TASK INSTRUCTIONS.
The answer must consist solely of the lines from the line with "total: 779.96 -> 1153.46" to the final line of the data below, reproduced exactly, pictures omitted.

DATASET CONTENT.

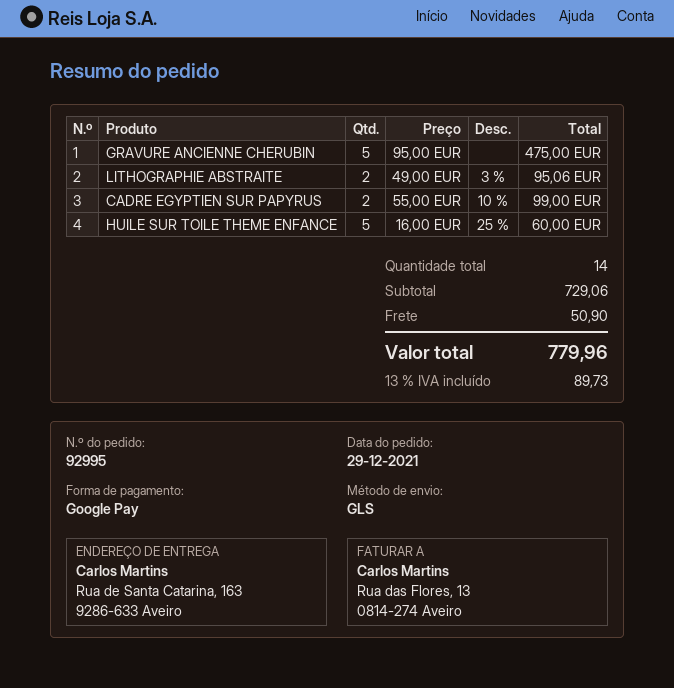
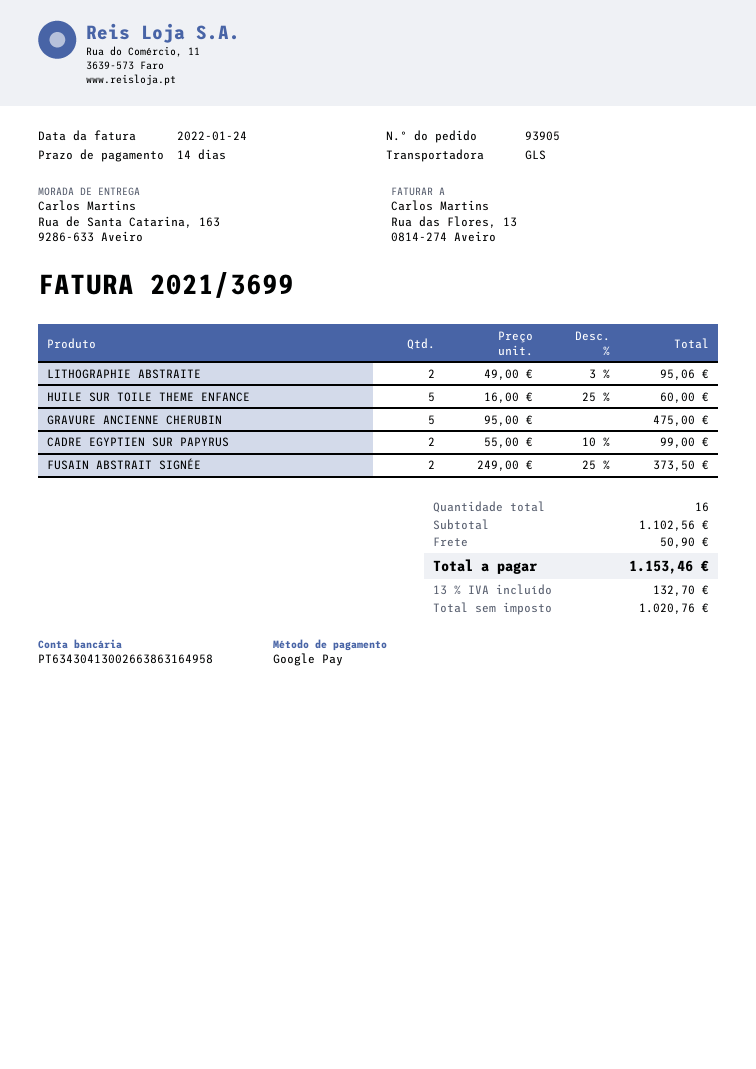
order number: 92995 -> 93905
FUSAIN ABSTRAIT SIGNÉE: none -> 2 x 249.00 - 25% = 373.50
total quantity: 14 -> 16
subtotal: 729.06 -> 1102.56
tax: 13% = 89.73 -> 13% = 132.70
total: 779.96 -> 1153.46

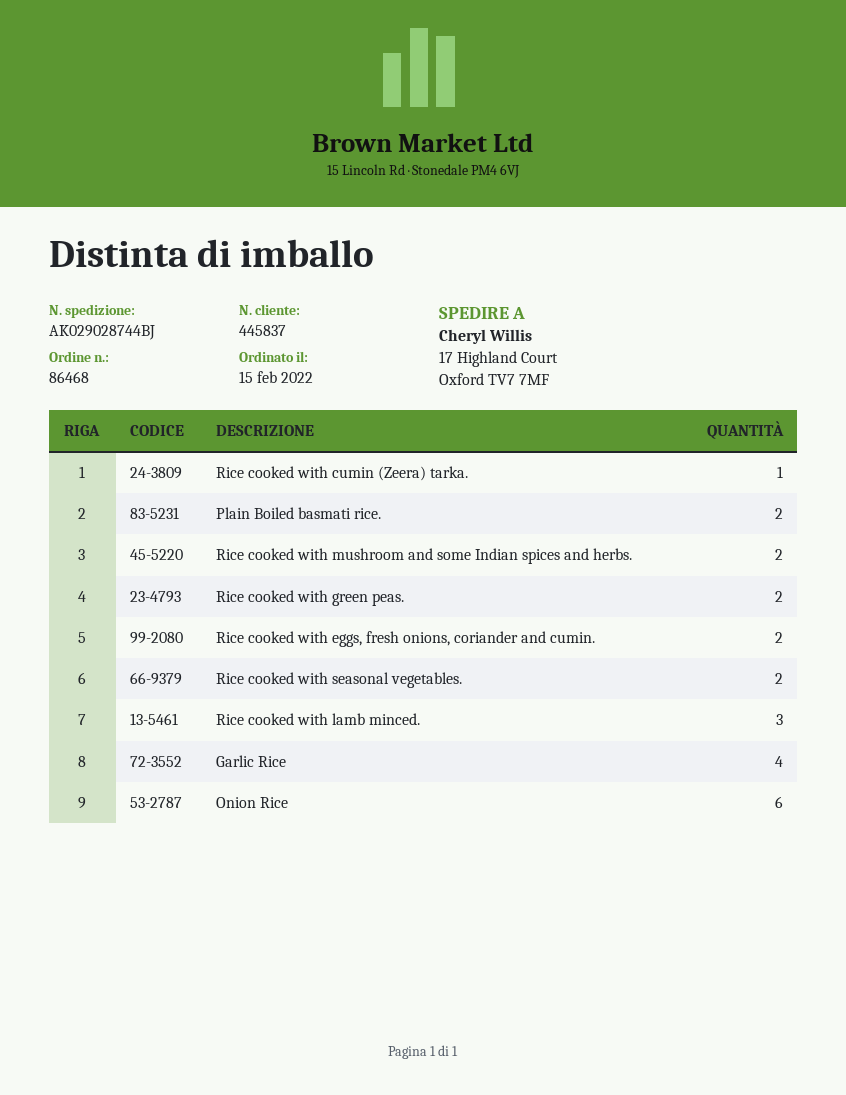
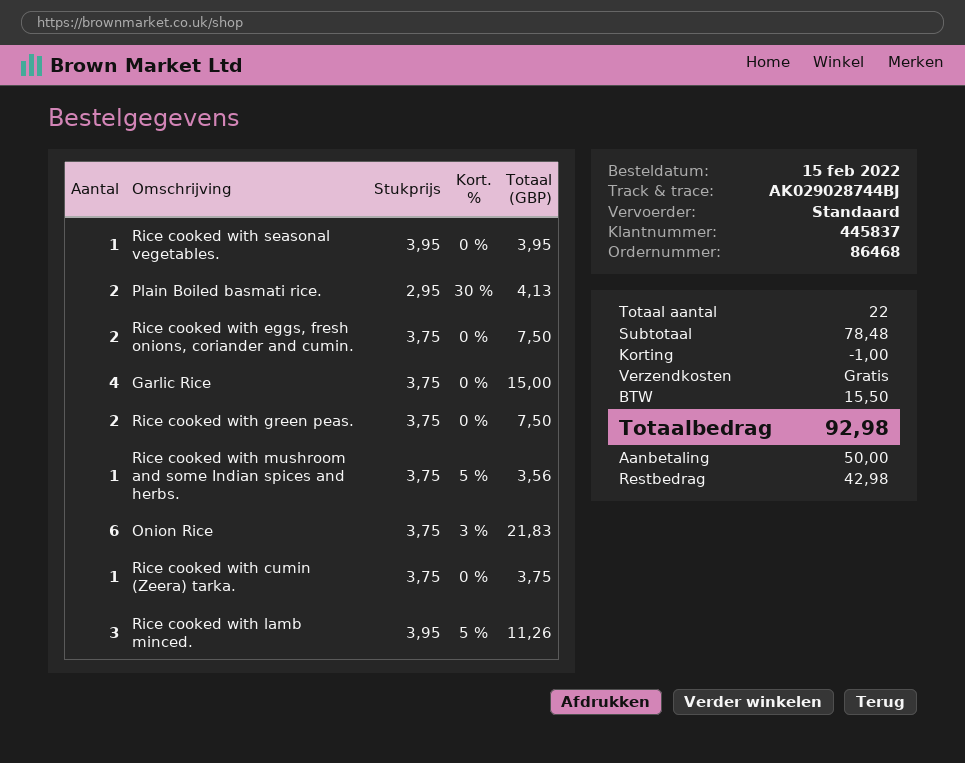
Rice cooked with mushroom and some Indian spices and herbs.: 2 -> 1
Rice cooked with seasonal vegetables.: 2 -> 1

YOUR SOLUTION.
total: 779.96 -> 1153.46

Rice cooked with mushroom and some Indian spices and herbs.: 2 -> 1
Rice cooked with seasonal vegetables.: 2 -> 1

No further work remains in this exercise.